Теперь с этим были большие проблемы. Никто его так просто не отпустит. И то, что ему удалось несколько дней назад выйти отсюда, проведя в камере всего лишь одну ночь, сейчас казалось каким-то странным недоразумением.
Массивная железная дверь камеры громко лязгнула металлом за его спиной, противно скрипнул ключ, приводя в движение древний механизм замка и глухие, почти не различимые, звуки удалявшихся шагов постепенно стихли.
Егор осмотрелся. В точно такой же камере он недавно уже провел несколько полных тягостных раздумий часов. И вот опять… Но в это раз скучать ему не позволили. Не прошло и получаса с тех пор, как он переступил порог своей камеры, и вот он уже сидит на привинченном к полу табурете в комнате для допросов и даёт показания.
На свет Божий извлекли старую, ещё львовскую, историю с нападением на отделение милиции и побегом из-под стражи. Военюрист второго ранга с интересной фамилией Болтун, судя по всему, был проинструктирован и скользких тем избегал. Да и вообще, весь этот допрос был скорее для проформы. Так, театр одного актёра и не более того. Егор прекрасно понимал, что от него уже ничего не зависит, поэтому, насколько смог, самоустранился от участия в этом спектакле. Болтун не возражал. Он быстро заполнил необходимые бумаги, откашлялся, и тихим монотонным голосом предъявил Егору обвинение по статьям 58−8, 59−3, 73−1.

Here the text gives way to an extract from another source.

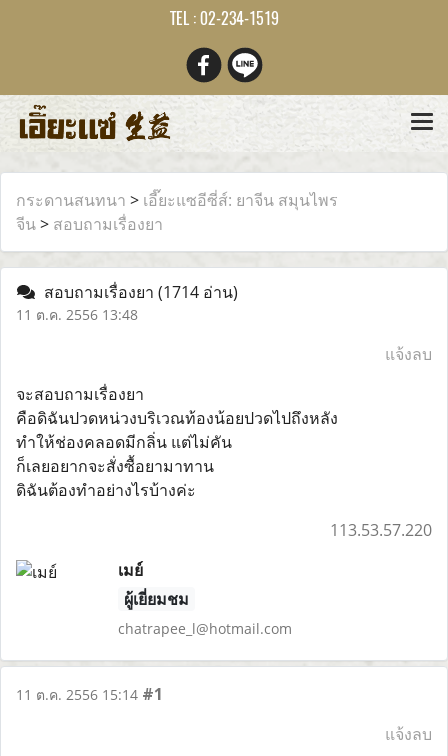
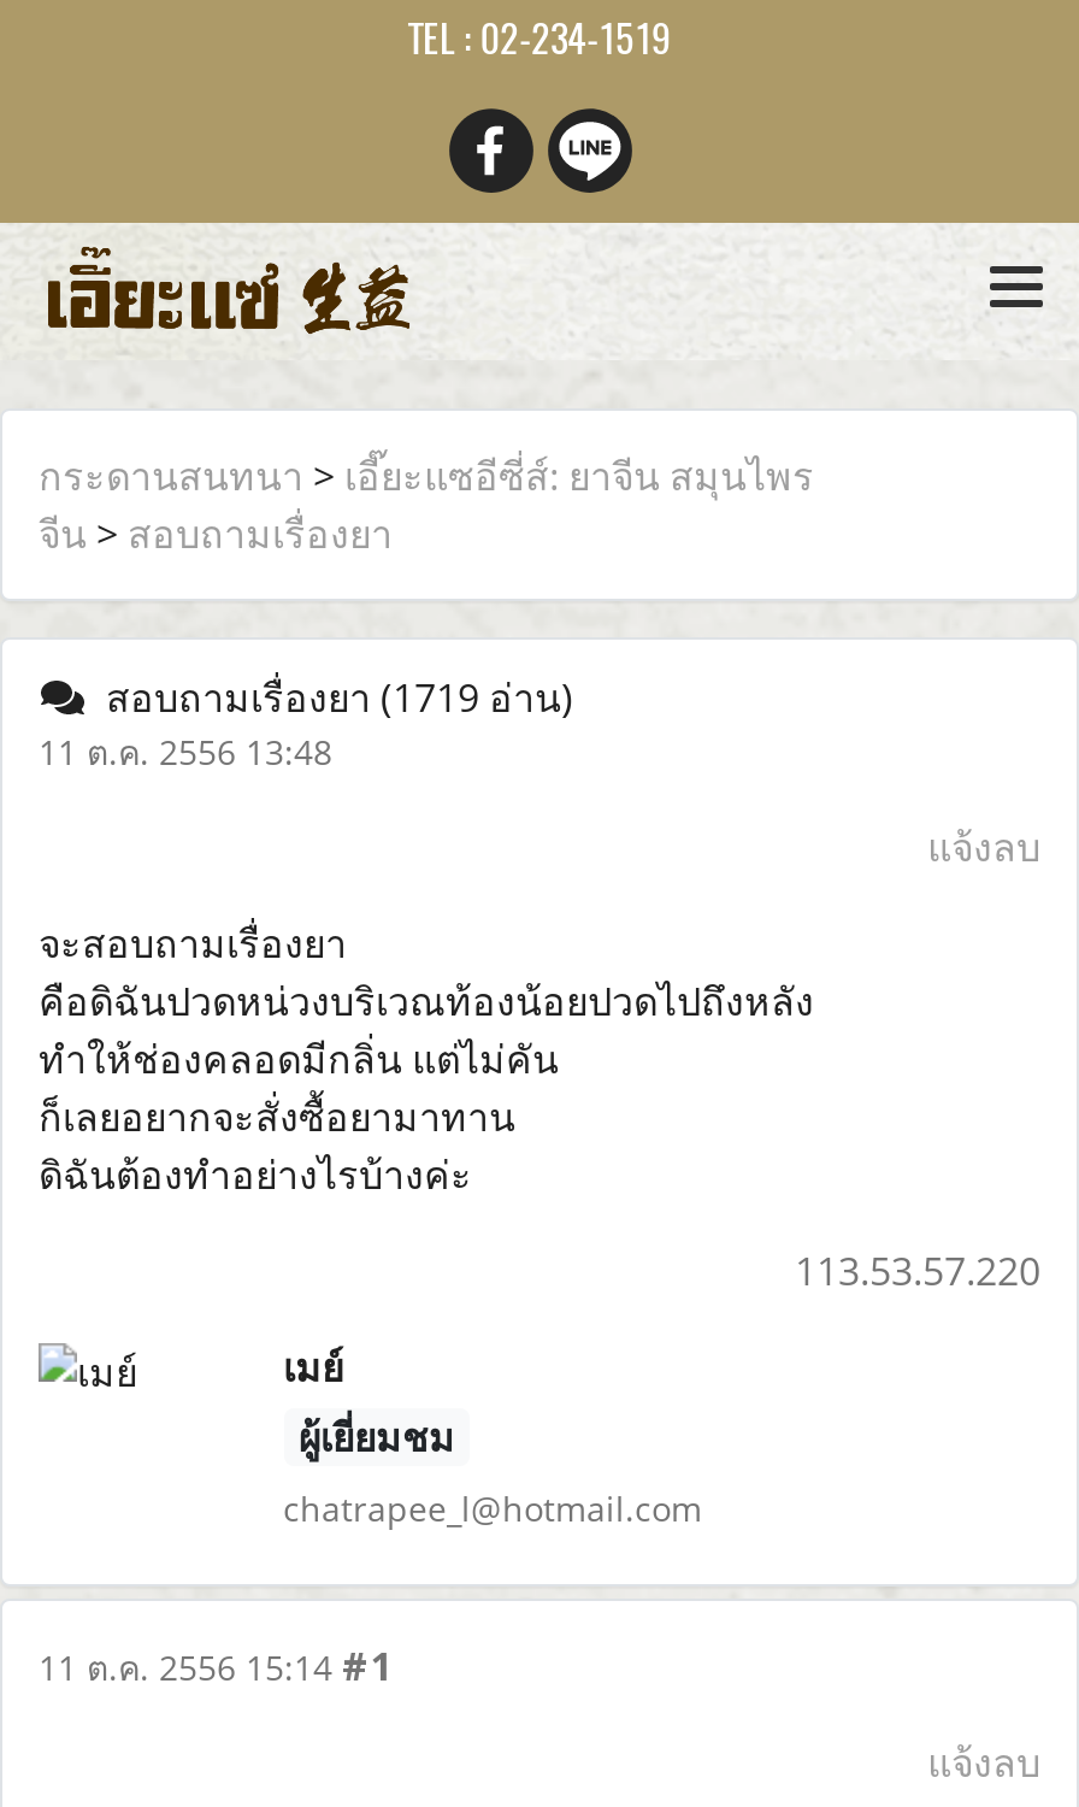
[36,281,238,303] สอบถามเรื่องยา(1714 อ่าน) -> [87,671,573,724] สอบถามเรื่องยา(1719 อ่าน)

Егор, не успевший ещё освоиться в современном Уголовном Кодексе, попросил разъяснений. Из длинных официальных формулировок он понял, что речь идёт о террористическом акте, направленном против представителей советской власти, о бандитизме, связанном с нападением на советские учреждения, и ещё что-то там про насилие над личностью представителя власти. С предъявленным обвинением он был категорически не согласен, но его мнение здесь никого не интересовало, поэтому он оставил его при себе. Затем, Егора поставили в известность о том, что его дело будет рассмотрено военным трибуналом Московского военного округа, и отправили обратно в камеру.
В эту ночь Егор так и не смог заснуть, что в его положении было, в общем-то, неудивительно. А рано утром всё тот же Болтун ознакомил его с приговором. К большому удивлению Егора, жизнь ему сохранили, отмерив десять лет исправительно-трудовых лагерей с поражением в правах и конфискацией имущества. Последнее его сильно позабавило, так как имуществом он как-то не успел обзавестись. Ну а такие мелочи, как потеря специального звания «лейтенант госбезопасности» его и вовсе не заботила. Да и вообще, приготовившись к расстрелу, он встретил этот приговор с чувством огромного облегчения, не успев ещё осознать в полной мере грядущую перспективу.
Неповоротливая машина правосудия, должно быть, ускоренная чьим-то грозным приказом, в его случае работала с поразительной быстротой. Уж Егор-то знал, сколько времени здесь длится следствие, да и ожидание суда могло растянуться не на один день… Но потом, всё и вовсе закрутилось просто с какой-то невероятной, фантастической скоростью!